Andrebbe anche detto che negli scenari dello studio si ipotizza di sostituire una quota del 25% della nostra produzione elettrica a metano, carbone e petrolio ma nella realtà la produzione da petrolio è limitata (l'8% della quota prodotta con fonti fossili), mentre il carbone è considerato strategico oggi da Enel e dopo la recente cionversione di Torre Valdaliga Nord (Civitavecchia), si appresta a fare la stessa cosa in Veneto a Porto Tolle, pertanto nei disegni reali non si prevede alcuna riduzione della produzione elettrica con carbone.

Lo scenario è falso.

Sempre sui costi è puramente accademico parlare di prezzi standard di generazione, il costo del nucleare francese ad esempio è ben diverso da quello tedesco; non risuciremo mai con 4 reattori EPR a produrre agli stessi costi dei francesi che hanno una batteria di 59 reattori. E quando si parla di mettere in linea 13 mila MW di nucleare significa pensare di mandare n pensione una bella fetta di centrali esistenti. Si ricorda che attualmente abbiamo il doppio della potenza installata necessaria (ovvero abbiamo il doppio delle centrali necessarie); anche per questo il costo del MW termico è alto, non potendo sfruttare appieno la potenza degli impianti. Ridurre la quota del termico convenzionale significa caricare sulle imprese elettriche l'onere di ritrovarsi con centrali a metano recenti ed efficineti inutilizzate; non vorrei che si arrivasse a dover introdurre in bolletta quelli "stranded cost" riconoscuti a Enel quando venne chiuso il ciclo del nucleare, proprio per rimborsare gli investimenti.

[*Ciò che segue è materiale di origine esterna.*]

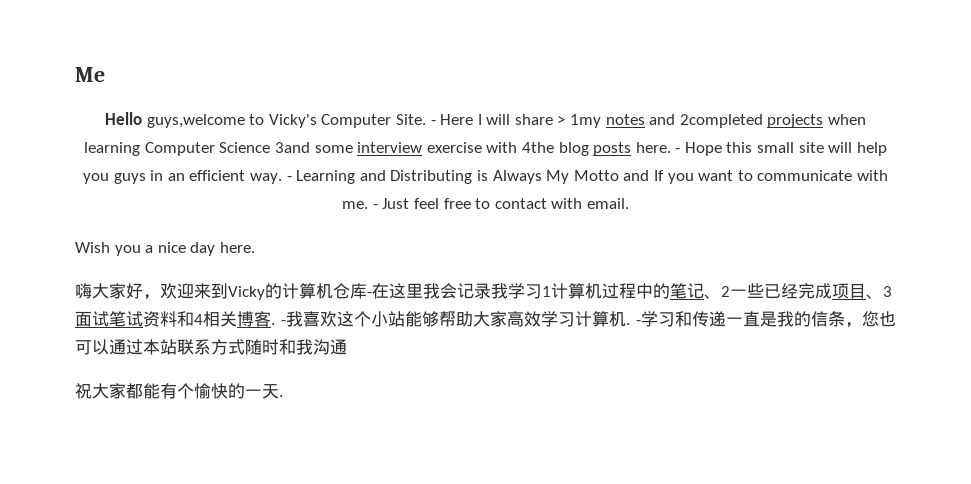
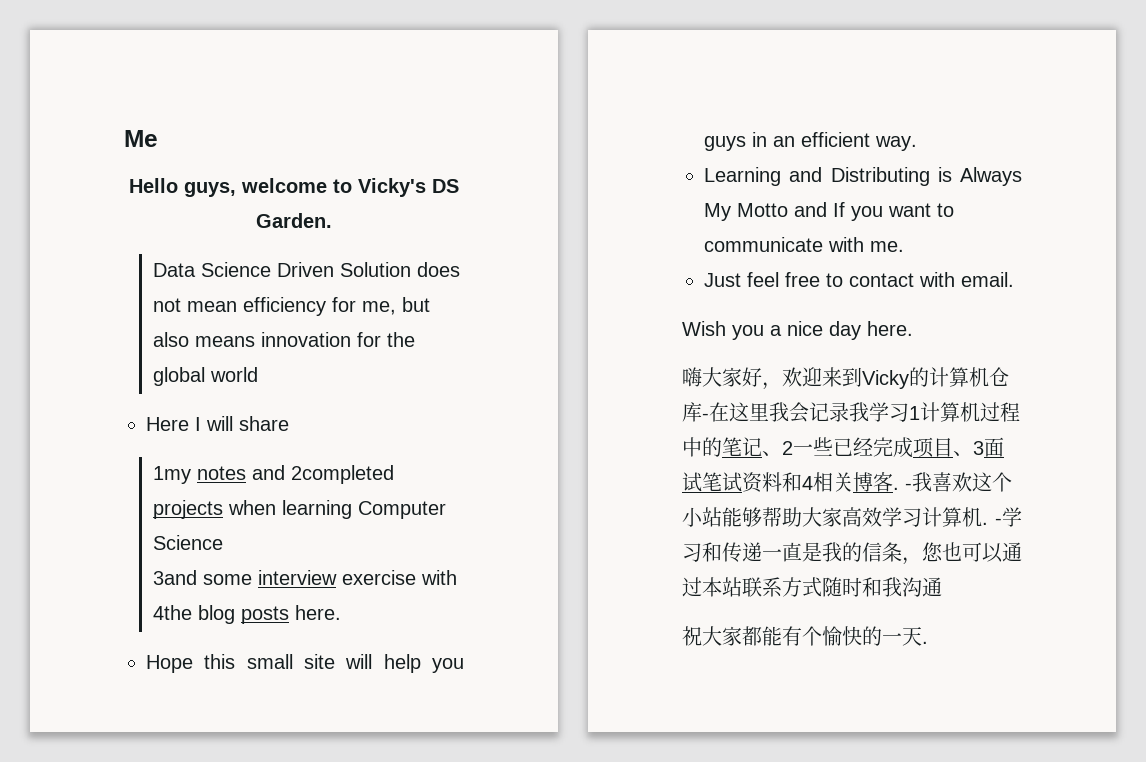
- Hello guys,welcome to Vicky's Computer Site. - Here I will share > 1my notes and 2completed projects when learning Computer Science 3and some interview exercise with 4the blog posts here. - Hope this small site will help you guys in an efficient way. - Learning and Distributing is Always My Motto and If you want to communicate with me. - Just feel free to contact with email.
+ Hello guys, welcome to Vicky's DS Garden.
+ Data Science Driven Solution does not mean efficiency for me, but also means innovation for the global world
+ Here I will share
+ 1my notes and 2completed projects when learning Computer Science
+ 3and some interview exercise with 4the blog posts here.
+ Hope this small site will help you guys in an efficient way.
+ Learning and Distributing is Always My Motto and If you want to communicate with me.
+ Just feel free to contact with email.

E approposito di bolletta non è mai sufficiente ripetere che i prezzi italiani dei consumi domestici (la bolletta che ciascuno di noi riceve a casa) sono mediamente inferiori del 4% ai livelli medi europei (vedi ultima relazione dell'autorità pe rl'energia elettrica e il gas, per consumi entro i 2.500 Kwh annui). Solo per consumi superiori (2.500 - 5.000 kWh) i prezzi si collocano sopra la media europea, a livello di danesi, irlandesi, austriaci e tedeschi (che il nucleare ce l'hanno). Pertanto quando si parla di riduzione della bolletta energetica del paese non si parla di quella dei consumatori finali, che è complessa, composta per il 40% da oneri (e non da costi di generazione e trasmissione), legata al prezzo all'ingrosso determinato giornalmente in una borsa elettrica che è ben più influenzata dalla classica legge della domanda e dell'offerta piuttosto che dalla tipologia di produzione.

Ultima nota, nel documento si sottolinea anche il rafforzamento del peso geopolitico che il nostro paese registrerebbe entrando nel club del nucleare e come aumenterebbe la sua partecipazione alla "costruzione della governance mondiale". Sinceramente il peso, l'immagine e il ruolo internazionale del nostro paese ha bisogno di ben altro che di qualche reattore d'importazione.